[Change detection data]

================

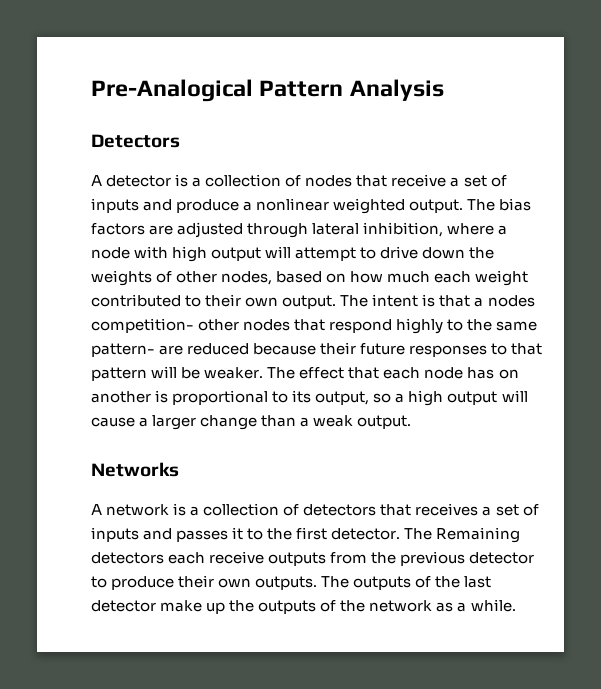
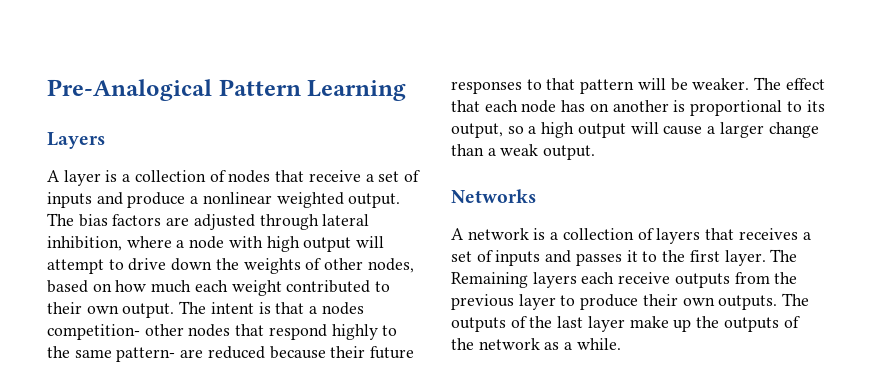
[349,79,444,101] [91,134,180,148] [91,175,172,187] Analysis // Detectors // A detector -> [307,80,407,101] [47,132,105,149] [47,170,101,186] Learning // Layers // A layer
[303,504,377,516] detectors -> [656,228,701,244] layers
[331,528,401,540] detector. -> [724,250,766,266] layer.
[91,552,164,564] detectors -> [532,272,577,288] layers
[469,552,535,564] detector -> [518,294,556,310] layer
[91,600,156,612] detector -> [587,316,625,332] layer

================

(WHAT THE TASK ASKS) Your copy should hold every entry exactly as written, but none of the pictures.

(EXERCISE RESULT)
[349,79,444,101] [91,134,180,148] [91,175,172,187] Analysis // Detectors // A detector -> [307,80,407,101] [47,132,105,149] [47,170,101,186] Learning // Layers // A layer
[303,504,377,516] detectors -> [656,228,701,244] layers
[331,528,401,540] detector. -> [724,250,766,266] layer.
[91,552,164,564] detectors -> [532,272,577,288] layers
[469,552,535,564] detector -> [518,294,556,310] layer
[91,600,156,612] detector -> [587,316,625,332] layer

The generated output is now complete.